### Records shown
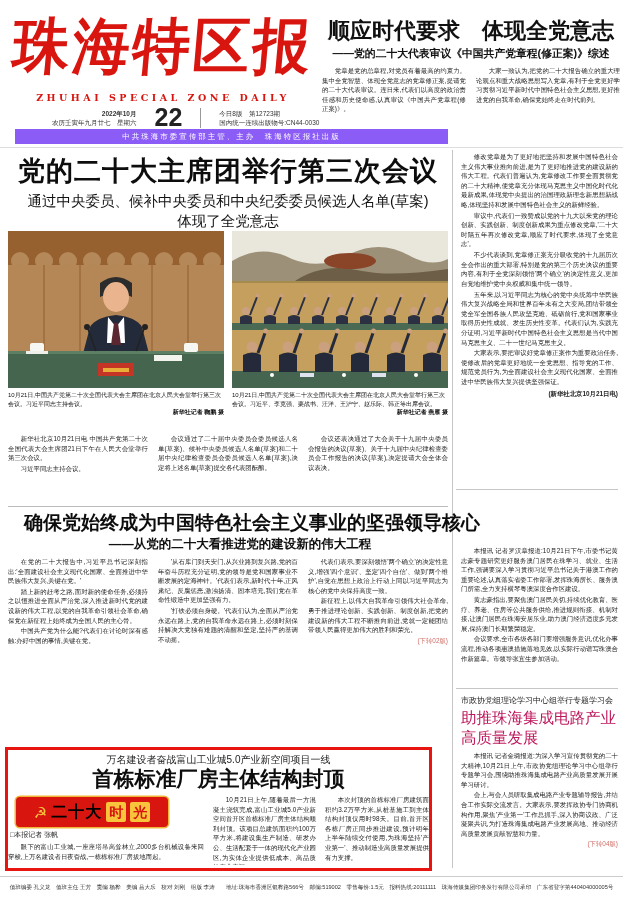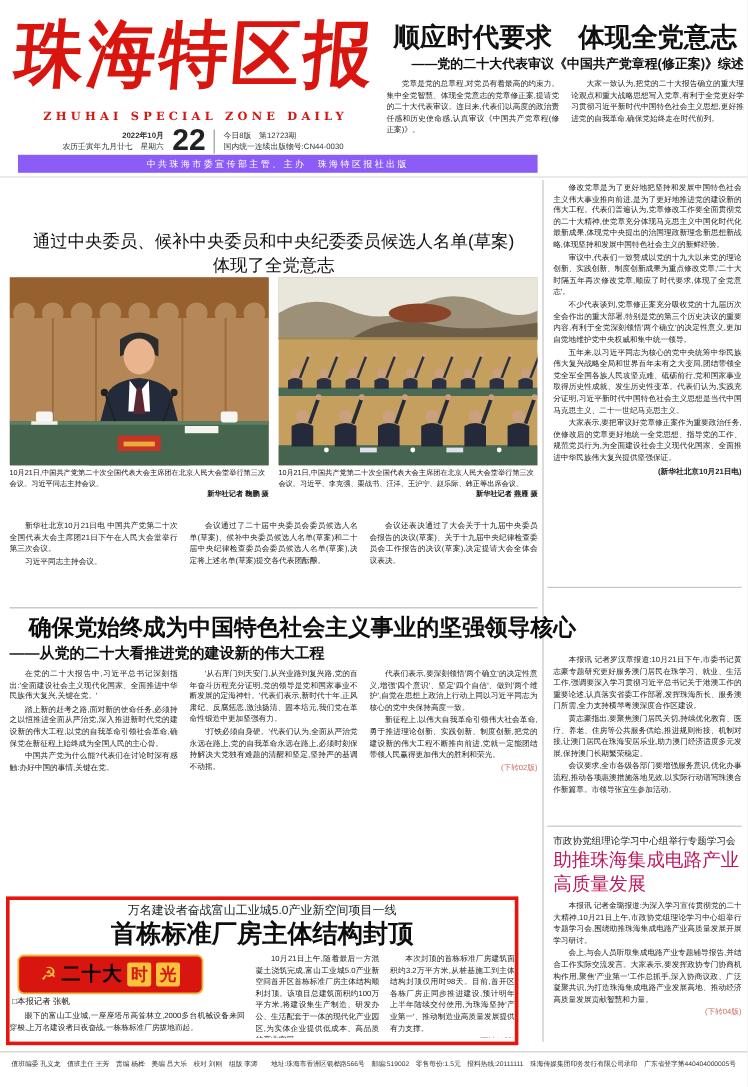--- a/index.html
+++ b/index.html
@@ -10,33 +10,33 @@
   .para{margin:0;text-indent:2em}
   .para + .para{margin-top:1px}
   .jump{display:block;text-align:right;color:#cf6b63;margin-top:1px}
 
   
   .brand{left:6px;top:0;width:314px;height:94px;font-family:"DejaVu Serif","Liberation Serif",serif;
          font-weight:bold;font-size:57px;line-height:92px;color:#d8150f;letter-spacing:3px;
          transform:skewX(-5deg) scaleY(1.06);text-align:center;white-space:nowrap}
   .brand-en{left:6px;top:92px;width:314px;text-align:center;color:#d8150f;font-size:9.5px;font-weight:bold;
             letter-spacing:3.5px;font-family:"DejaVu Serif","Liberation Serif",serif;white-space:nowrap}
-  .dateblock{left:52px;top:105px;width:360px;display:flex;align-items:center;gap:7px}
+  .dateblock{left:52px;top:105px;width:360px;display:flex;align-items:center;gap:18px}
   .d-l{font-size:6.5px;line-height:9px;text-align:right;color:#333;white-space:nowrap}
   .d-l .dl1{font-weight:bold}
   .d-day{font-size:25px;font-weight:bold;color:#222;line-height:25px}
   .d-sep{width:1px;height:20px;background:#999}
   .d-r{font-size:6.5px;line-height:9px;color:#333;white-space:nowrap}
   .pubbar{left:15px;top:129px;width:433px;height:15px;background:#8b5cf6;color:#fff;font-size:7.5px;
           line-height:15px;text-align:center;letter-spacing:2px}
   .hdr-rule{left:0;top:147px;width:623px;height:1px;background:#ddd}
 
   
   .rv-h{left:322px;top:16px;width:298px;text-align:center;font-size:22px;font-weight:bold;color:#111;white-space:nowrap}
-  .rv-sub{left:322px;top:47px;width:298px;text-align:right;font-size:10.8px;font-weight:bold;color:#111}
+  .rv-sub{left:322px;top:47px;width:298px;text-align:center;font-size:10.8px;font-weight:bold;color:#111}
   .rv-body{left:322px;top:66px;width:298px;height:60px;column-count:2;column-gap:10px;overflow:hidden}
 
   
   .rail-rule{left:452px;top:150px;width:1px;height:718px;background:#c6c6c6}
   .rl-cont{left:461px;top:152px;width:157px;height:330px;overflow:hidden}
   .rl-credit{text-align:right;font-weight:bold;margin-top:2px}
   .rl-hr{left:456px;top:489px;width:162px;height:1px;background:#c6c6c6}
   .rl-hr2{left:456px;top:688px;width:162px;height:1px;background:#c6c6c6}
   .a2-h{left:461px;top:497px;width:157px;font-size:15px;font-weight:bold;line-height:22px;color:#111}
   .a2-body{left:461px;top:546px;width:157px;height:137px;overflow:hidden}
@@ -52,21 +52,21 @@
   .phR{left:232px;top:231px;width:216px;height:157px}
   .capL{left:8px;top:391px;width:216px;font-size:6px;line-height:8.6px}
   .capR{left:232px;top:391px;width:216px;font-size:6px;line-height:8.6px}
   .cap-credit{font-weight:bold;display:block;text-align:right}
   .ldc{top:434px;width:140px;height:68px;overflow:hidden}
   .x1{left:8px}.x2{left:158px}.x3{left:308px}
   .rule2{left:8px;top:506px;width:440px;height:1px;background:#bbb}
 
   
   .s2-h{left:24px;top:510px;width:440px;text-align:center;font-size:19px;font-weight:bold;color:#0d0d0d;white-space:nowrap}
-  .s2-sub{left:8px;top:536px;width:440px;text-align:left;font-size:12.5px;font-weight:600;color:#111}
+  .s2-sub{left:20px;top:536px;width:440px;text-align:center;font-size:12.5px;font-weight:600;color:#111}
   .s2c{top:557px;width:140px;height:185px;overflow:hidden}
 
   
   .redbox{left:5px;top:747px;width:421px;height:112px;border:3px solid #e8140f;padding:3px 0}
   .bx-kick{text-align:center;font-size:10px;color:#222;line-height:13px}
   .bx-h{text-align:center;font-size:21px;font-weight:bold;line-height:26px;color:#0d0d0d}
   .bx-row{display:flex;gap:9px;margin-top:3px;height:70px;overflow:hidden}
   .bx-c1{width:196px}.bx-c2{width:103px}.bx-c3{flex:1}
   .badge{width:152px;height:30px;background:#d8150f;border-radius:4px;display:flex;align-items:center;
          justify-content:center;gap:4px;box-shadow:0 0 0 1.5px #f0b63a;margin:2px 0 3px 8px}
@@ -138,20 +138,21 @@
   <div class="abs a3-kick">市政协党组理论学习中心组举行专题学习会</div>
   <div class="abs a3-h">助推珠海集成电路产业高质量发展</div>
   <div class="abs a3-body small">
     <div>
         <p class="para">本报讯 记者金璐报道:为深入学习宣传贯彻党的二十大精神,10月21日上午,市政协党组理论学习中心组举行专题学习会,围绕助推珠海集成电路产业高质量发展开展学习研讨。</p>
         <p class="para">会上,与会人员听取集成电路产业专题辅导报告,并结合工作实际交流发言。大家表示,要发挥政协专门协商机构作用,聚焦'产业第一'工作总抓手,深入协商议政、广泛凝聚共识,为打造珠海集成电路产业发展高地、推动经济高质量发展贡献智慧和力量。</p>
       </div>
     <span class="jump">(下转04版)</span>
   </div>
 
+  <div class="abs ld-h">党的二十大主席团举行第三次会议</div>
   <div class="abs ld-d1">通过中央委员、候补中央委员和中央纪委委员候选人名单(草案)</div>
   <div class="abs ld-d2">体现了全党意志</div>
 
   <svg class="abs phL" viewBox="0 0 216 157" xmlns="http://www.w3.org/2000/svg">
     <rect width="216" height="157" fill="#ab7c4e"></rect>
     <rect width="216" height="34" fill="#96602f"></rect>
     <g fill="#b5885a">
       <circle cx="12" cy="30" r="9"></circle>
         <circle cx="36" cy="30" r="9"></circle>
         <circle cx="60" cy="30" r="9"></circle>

---

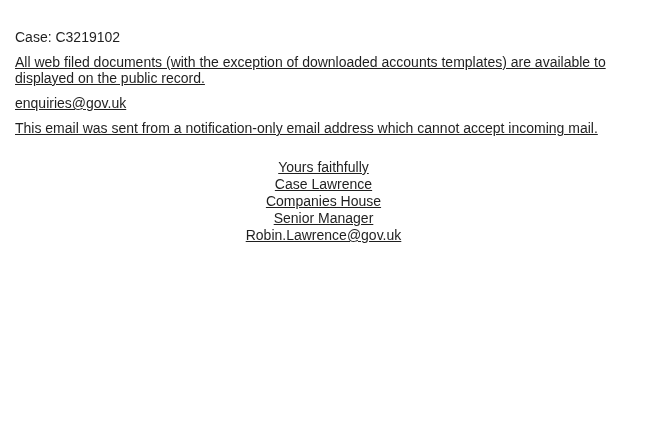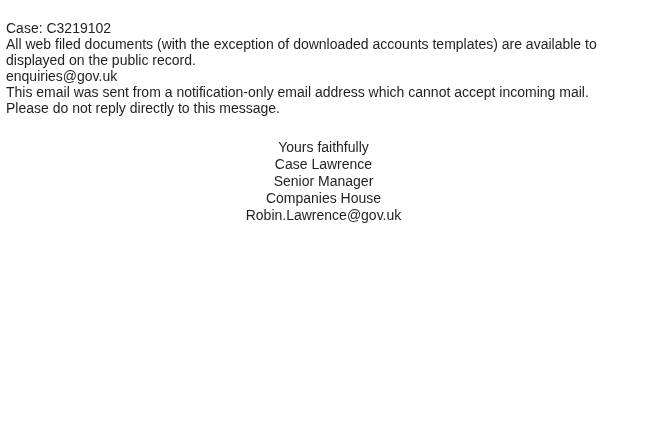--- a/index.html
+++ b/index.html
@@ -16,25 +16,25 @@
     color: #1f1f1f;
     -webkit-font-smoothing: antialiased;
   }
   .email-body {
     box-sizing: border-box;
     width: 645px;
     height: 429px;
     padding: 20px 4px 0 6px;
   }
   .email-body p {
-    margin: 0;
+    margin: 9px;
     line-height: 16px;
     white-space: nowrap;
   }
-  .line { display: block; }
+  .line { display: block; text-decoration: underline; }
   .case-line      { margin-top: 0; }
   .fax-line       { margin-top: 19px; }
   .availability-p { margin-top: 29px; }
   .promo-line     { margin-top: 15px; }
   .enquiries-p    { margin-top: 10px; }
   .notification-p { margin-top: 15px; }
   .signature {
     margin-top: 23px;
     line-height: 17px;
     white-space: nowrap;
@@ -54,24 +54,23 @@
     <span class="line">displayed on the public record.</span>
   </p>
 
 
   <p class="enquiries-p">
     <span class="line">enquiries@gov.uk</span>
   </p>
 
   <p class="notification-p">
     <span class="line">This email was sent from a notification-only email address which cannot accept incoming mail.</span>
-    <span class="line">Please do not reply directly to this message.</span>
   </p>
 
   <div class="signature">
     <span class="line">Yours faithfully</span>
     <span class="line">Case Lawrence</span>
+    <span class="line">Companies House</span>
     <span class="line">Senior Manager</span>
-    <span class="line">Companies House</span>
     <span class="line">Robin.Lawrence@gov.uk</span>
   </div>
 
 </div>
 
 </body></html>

### Instructions for the task
Report how many lines of the data above hold the string "email". Nothing else belongs in the answer.

### Solution for this exercise
3